*** Extracted information ***

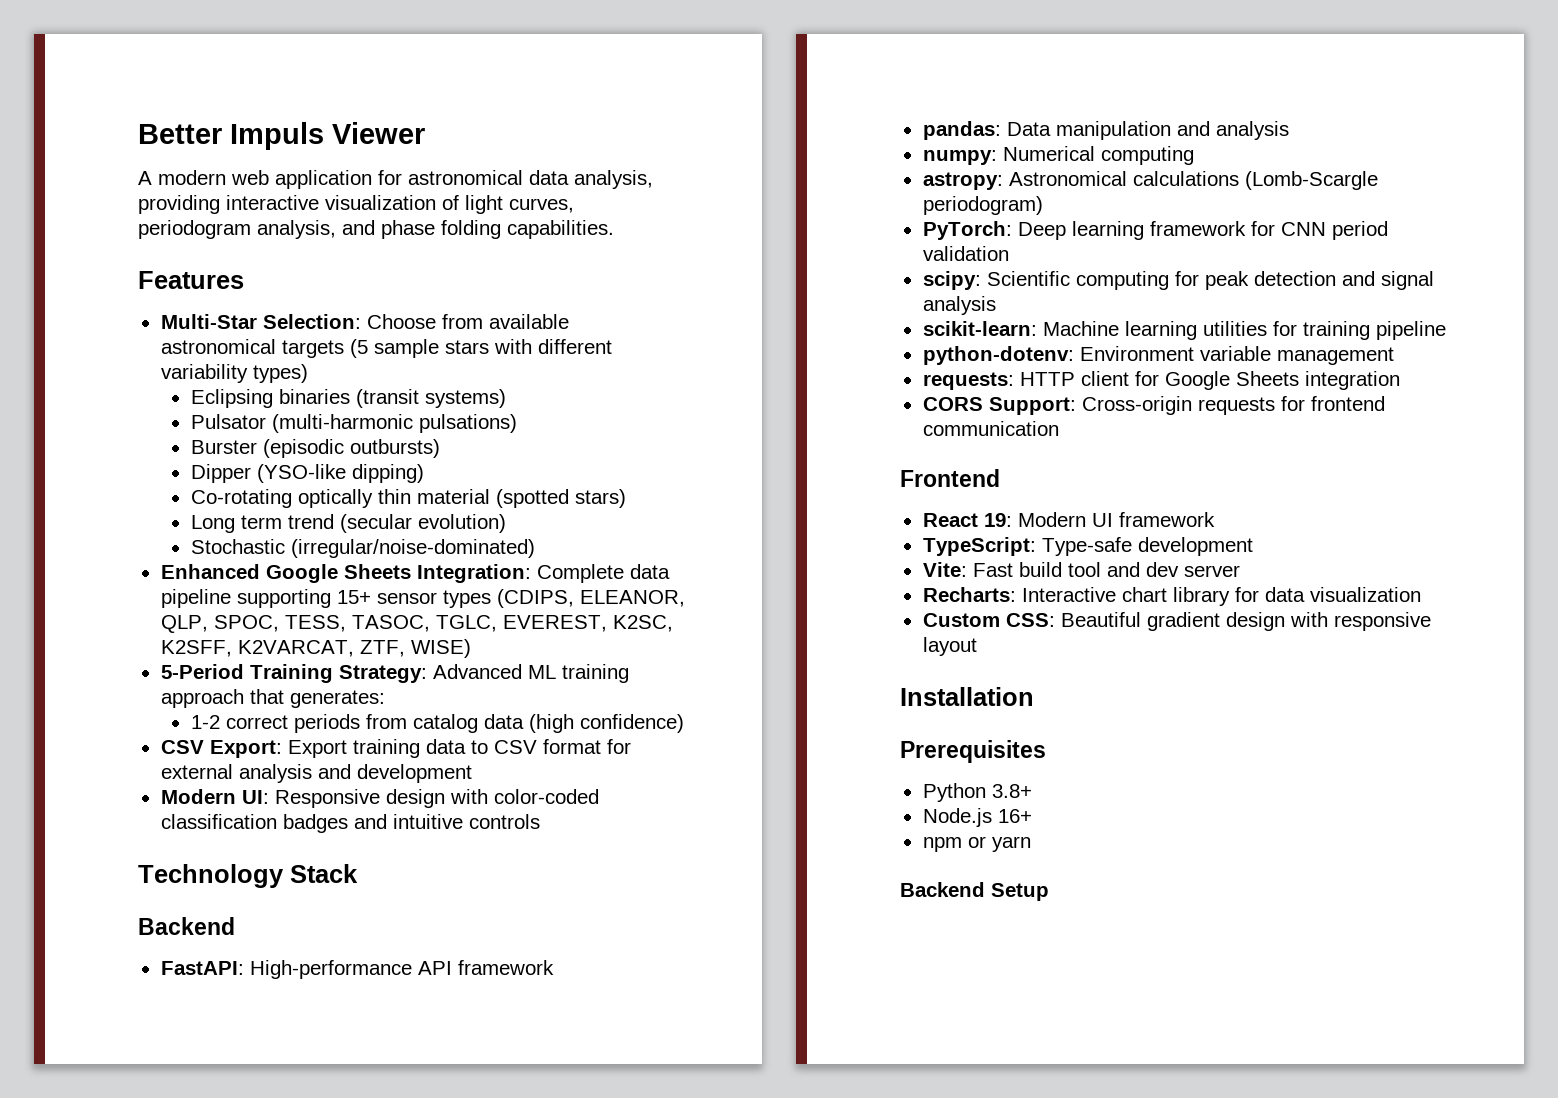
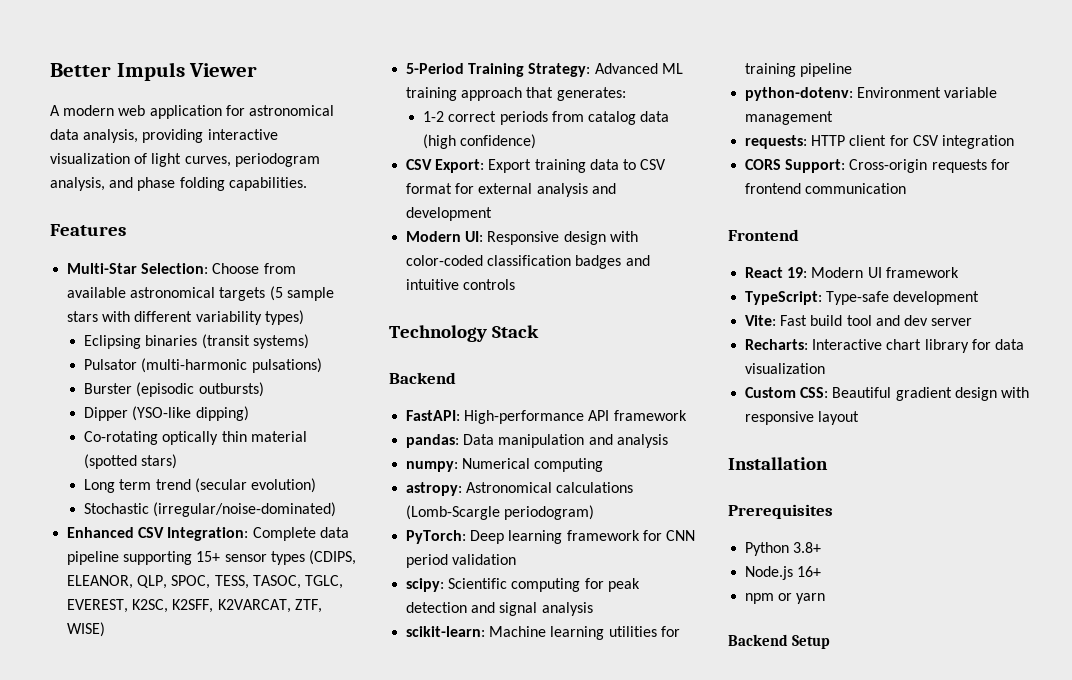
- Enhanced Google Sheets Integration: Complete data pipeline supporting 15+ sensor types (CDIPS, ELEANOR, QLP, SPOC, TESS, TASOC, TGLC, EVEREST, K2SC, K2SFF, K2VARCAT, ZTF, WISE)
+ Enhanced CSV Integration: Complete data pipeline supporting 15+ sensor types (CDIPS, ELEANOR, QLP, SPOC, TESS, TASOC, TGLC, EVEREST, K2SC, K2SFF, K2VARCAT, ZTF, WISE)
- requests: HTTP client for Google Sheets integration
+ requests: HTTP client for CSV integration

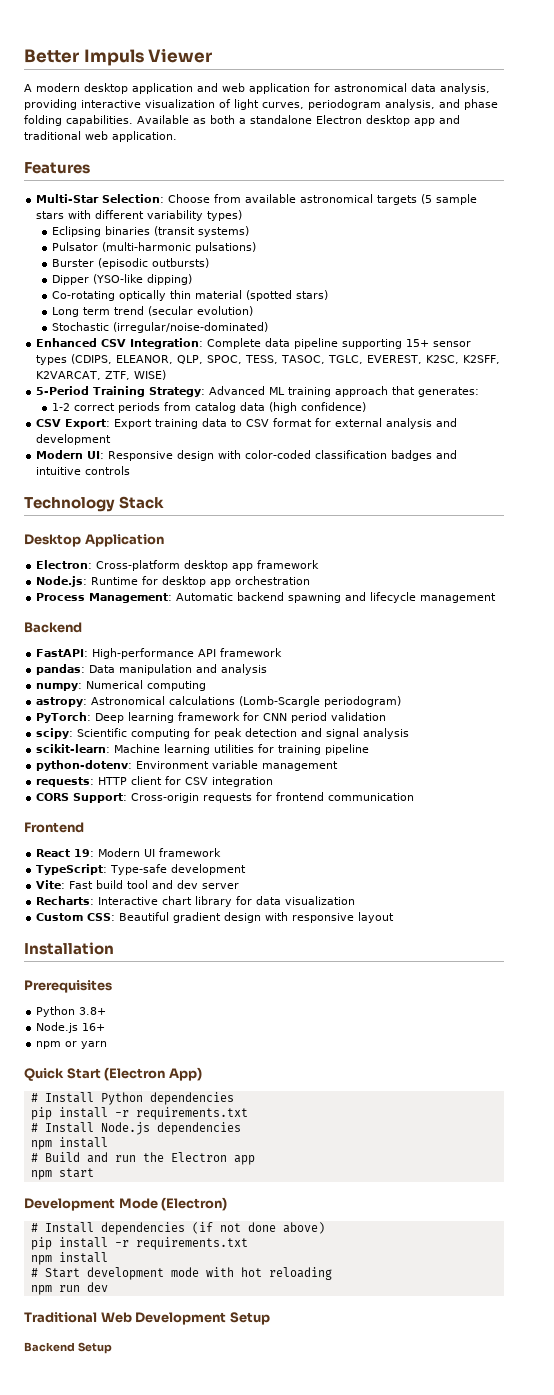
- A modern web application for astronomical data analysis, providing interactive visualization of light curves, periodogram analysis, and phase folding capabilities.
+ A modern desktop application and web application for astronomical data analysis, providing interactive visualization of light curves, periodogram analysis, and phase folding capabilities. Available as both a standalone Electron desktop app and traditional web application.
+ Desktop Application
+ Electron: Cross-platform desktop app framework
+ Node.js: Runtime for desktop app orchestration
+ Process Management: Automatic backend spawning and lifecycle management
+ Quick Start (Electron App)
+ # Install Python dependencies
+ pip install -r requirements.txt
+ # Install Node.js dependencies
+ npm install
+ # Build and run the Electron app
+ npm start
+ Development Mode (Electron)
+ # Install dependencies (if not done above)
+ pip install -r requirements.txt
+ npm install
+ # Start development mode with hot reloading
+ npm run dev
+ Traditional Web Development Setup

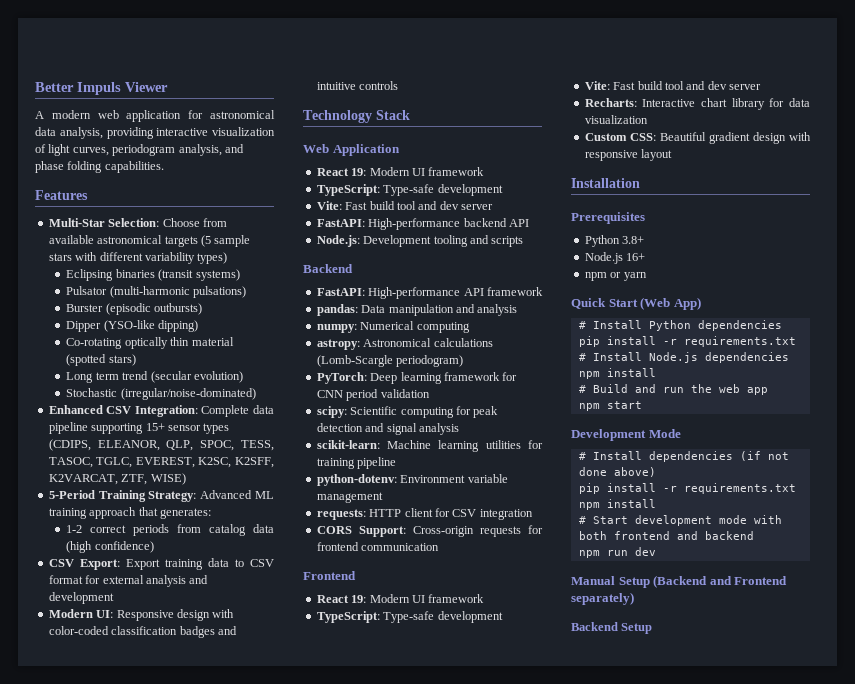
- A modern desktop application and web application for astronomical data analysis, providing interactive visualization of light curves, periodogram analysis, and phase folding capabilities. Available as both a standalone Electron desktop app and traditional web application.
+ A modern web application for astronomical data analysis, providing interactive visualization of light curves, periodogram analysis, and phase folding capabilities.
- Desktop Application
- Electron: Cross-platform desktop app framework
- Node.js: Runtime for desktop app orchestration
- Process Management: Automatic backend spawning and lifecycle management
+ Web Application
+ React 19: Modern UI framework
+ TypeScript: Type-safe development
+ Vite: Fast build tool and dev server
+ FastAPI: High-performance backend API
+ Node.js: Development tooling and scripts
- Quick Start (Electron App)
+ Quick Start (Web App)
- # Build and run the Electron app
+ # Build and run the web app
- Development Mode (Electron)
+ Development Mode
- # Start development mode with hot reloading
+ # Start development mode with both frontend and backend
- Traditional Web Development Setup
+ Manual Setup (Backend and Frontend separately)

*** End of Extracted information ***

Your task:
Your copy should match the entries above exactly and contain no pictures.

Solution for this exercise:
- Enhanced Google Sheets Integration: Complete data pipeline supporting 15+ sensor types (CDIPS, ELEANOR, QLP, SPOC, TESS, TASOC, TGLC, EVEREST, K2SC, K2SFF, K2VARCAT, ZTF, WISE)
+ Enhanced CSV Integration: Complete data pipeline supporting 15+ sensor types (CDIPS, ELEANOR, QLP, SPOC, TESS, TASOC, TGLC, EVEREST, K2SC, K2SFF, K2VARCAT, ZTF, WISE)
- requests: HTTP client for Google Sheets integration
+ requests: HTTP client for CSV integration

- A modern web application for astronomical data analysis, providing interactive visualization of light curves, periodogram analysis, and phase folding capabilities.
+ A modern desktop application and web application for astronomical data analysis, providing interactive visualization of light curves, periodogram analysis, and phase folding capabilities. Available as both a standalone Electron desktop app and traditional web application.
+ Desktop Application
+ Electron: Cross-platform desktop app framework
+ Node.js: Runtime for desktop app orchestration
+ Process Management: Automatic backend spawning and lifecycle management
+ Quick Start (Electron App)
+ # Install Python dependencies
+ pip install -r requirements.txt
+ # Install Node.js dependencies
+ npm install
+ # Build and run the Electron app
+ npm start
+ Development Mode (Electron)
+ # Install dependencies (if not done above)
+ pip install -r requirements.txt
+ npm install
+ # Start development mode with hot reloading
+ npm run dev
+ Traditional Web Development Setup

- A modern desktop application and web application for astronomical data analysis, providing interactive visualization of light curves, periodogram analysis, and phase folding capabilities. Available as both a standalone Electron desktop app and traditional web application.
+ A modern web application for astronomical data analysis, providing interactive visualization of light curves, periodogram analysis, and phase folding capabilities.
- Desktop Application
- Electron: Cross-platform desktop app framework
- Node.js: Runtime for desktop app orchestration
- Process Management: Automatic backend spawning and lifecycle management
+ Web Application
+ React 19: Modern UI framework
+ TypeScript: Type-safe development
+ Vite: Fast build tool and dev server
+ FastAPI: High-performance backend API
+ Node.js: Development tooling and scripts
- Quick Start (Electron App)
+ Quick Start (Web App)
- # Build and run the Electron app
+ # Build and run the web app
- Development Mode (Electron)
+ Development Mode
- # Start development mode with hot reloading
+ # Start development mode with both frontend and backend
- Traditional Web Development Setup
+ Manual Setup (Backend and Frontend separately)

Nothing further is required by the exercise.